Freezing layers issue for parallel GPU

Han_Brian_Lee · March 18, 2020, 4:17pm

Hi,

So I think I found out what the cause for having weird error (see below) when trying to freeze layers using the following the following method (context manager also fails to freeze layers) is using DataParallel (model = nn.DataParallel(model)) across multiple GPUs. I’ve been running my model on 2 identical GPUs (gtx1080) and when I tried to freeze weights, I got the error shown below. When I don’t apply DataParallel and just use single GPU, freezing layers works like a charm as shown in countless examples across the internet and on this forum, but when DataParallel is used, it gives out a weird error (doesn’t make sense to me… the layers it should try to freeze are not leaf variables)

Could anyone help me understand what is happening and if this is a bug in pytorch? (regardless of whether it is or not, I’d like to know if there is a workaround)

for param in model.parameters():
  param.requires_grad = False

RuntimeError: you can only change requires_grad flags of leaf variables. If you want to use a computed variable in a subgraph that doesn’t require differentiation use var_no_grad = var.detach().

Thanks,

ptrblck · March 19, 2020, 2:46am

Could you post a code snippet to reproduce this issue?
This dummy code snippet works:

model = models.resnet18()

for param in model.parameters():
    param.requires_grad = False

model = nn.DataParallel(model)
model.cuda()

out = model(torch.randn(8, 3, 224, 224))
print(out.shape)

Han_Brian_Lee · March 23, 2020, 5:02pm

Here it is.
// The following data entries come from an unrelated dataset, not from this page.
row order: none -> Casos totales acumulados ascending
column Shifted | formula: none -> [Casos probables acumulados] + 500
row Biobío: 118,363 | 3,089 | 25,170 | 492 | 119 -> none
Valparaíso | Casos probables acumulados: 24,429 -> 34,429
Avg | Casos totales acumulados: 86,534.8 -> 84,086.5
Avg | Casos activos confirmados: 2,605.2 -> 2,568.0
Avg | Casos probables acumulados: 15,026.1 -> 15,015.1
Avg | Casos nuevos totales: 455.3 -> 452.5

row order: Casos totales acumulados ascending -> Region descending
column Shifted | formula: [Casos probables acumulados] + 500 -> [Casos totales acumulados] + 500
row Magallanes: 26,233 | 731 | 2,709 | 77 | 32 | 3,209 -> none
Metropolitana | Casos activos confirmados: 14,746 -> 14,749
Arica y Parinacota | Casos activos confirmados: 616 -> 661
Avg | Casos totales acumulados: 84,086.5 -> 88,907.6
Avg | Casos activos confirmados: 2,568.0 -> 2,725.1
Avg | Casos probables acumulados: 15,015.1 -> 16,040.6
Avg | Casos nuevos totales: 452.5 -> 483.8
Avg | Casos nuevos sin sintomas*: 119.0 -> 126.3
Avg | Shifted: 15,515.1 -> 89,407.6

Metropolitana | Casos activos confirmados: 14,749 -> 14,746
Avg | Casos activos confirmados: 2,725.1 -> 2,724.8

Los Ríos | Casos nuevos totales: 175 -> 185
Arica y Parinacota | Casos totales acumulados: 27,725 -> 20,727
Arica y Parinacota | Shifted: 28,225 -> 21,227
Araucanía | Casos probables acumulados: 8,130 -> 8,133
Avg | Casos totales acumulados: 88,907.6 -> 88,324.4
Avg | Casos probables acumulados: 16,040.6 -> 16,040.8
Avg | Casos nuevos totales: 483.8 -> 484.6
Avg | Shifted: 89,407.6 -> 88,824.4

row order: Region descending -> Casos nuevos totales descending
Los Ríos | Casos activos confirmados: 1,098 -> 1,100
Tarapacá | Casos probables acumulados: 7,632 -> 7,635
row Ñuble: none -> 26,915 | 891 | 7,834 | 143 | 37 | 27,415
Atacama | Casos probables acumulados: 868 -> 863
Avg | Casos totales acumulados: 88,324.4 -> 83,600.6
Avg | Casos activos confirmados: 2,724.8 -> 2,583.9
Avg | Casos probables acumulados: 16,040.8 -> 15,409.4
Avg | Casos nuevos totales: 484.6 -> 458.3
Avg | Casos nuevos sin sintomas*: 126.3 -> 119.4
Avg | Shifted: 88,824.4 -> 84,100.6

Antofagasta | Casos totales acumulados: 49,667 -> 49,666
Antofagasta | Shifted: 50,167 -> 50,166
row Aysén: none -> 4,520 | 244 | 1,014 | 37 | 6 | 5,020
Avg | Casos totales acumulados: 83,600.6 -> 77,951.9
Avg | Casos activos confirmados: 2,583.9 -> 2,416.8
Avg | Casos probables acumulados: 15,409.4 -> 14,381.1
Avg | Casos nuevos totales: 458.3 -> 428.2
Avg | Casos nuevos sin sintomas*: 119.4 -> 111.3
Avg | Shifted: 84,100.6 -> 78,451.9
If you comment out the model = nn.DataParallel(model) line, no error occurs, otherwise the error occurs (on a computer with multiple GPUs):

from __future__ import print_function
from __future__ import division
import torch
import torch.nn as nn
import torch.optim as optim
import numpy as np

class mynet(torch.nn.Module):
    def __init__(self):
        super(mynet, self).__init__()
        self.fc = nn.Linear(2, 1, bias=False)

    def forward(self, x):        
        for param in self.fc.parameters():
            param.requires_grad = False

        return self.fc(x)

model = mynet()
model = nn.DataParallel(model)  # comment out this line to make the error go away
model.cuda()

data = np.array([0.0, 1.0])
x = torch.from_numpy(data).float().unsqueeze(0).unsqueeze(0).unsqueeze(0)
gt = torch.from_numpy(np.array([0.0])).float().unsqueeze(0).unsqueeze(0).unsqueeze(0)

# model.train()
result = model(x=x.cuda())

ptrblck · March 24, 2020, 2:34am

Thanks for the code.
The error is most likely thrown, as you are trying to manipulate the require_grad attribute of the model replica parameters.
If you freeze the parameters outside of the forward method, it’ll work.

What’s your workflow that you want to freeze them in each forward pass?

Han_Brian_Lee · March 24, 2020, 11:22pm

Hm… I see. I ideally wanted to train some iterations with a part of my network frozen, and some iterations after that with it not frozen, and alternate.

I have 4 sub-networks(a,b,c,d). And there’s a big wrapper network (say N) that contains those 4 sub-networks, where the wrapper network’s flow goes (a,b separately)->combined into c->then d. And I wanted to freeze subnetwork a’s weights (load pickled trained weights for subnetwork a and don’t train them).

Not considering alternate freezing/unfreezing, what’s the best way to achieve freezing weights in this case?
Would it be like the following? But Once DataParallel wraps the model, the “a” subnetwork is no longer accessible from model. What’s the best way of freezing subnetwork a’s weights for multi-GPU setting? Some way of maybe model.modules()? or model._modules[‘module’].a.parameters() ?

model = N()
model = nn.DataParallel(model)  
for parameter in model.a.parameters():
    parameter.requires_grad = False

If I wanted to alternate freezing/unfreezing, what’s the ideal way?

ptrblck · March 24, 2020, 11:46pm

You should still be able to freeze the submodules via model.module.a after you’ve wrapped them in nn.DataParallel. As long as your changes are done outside of the forward pass, which is executed on each replica, it should be fine.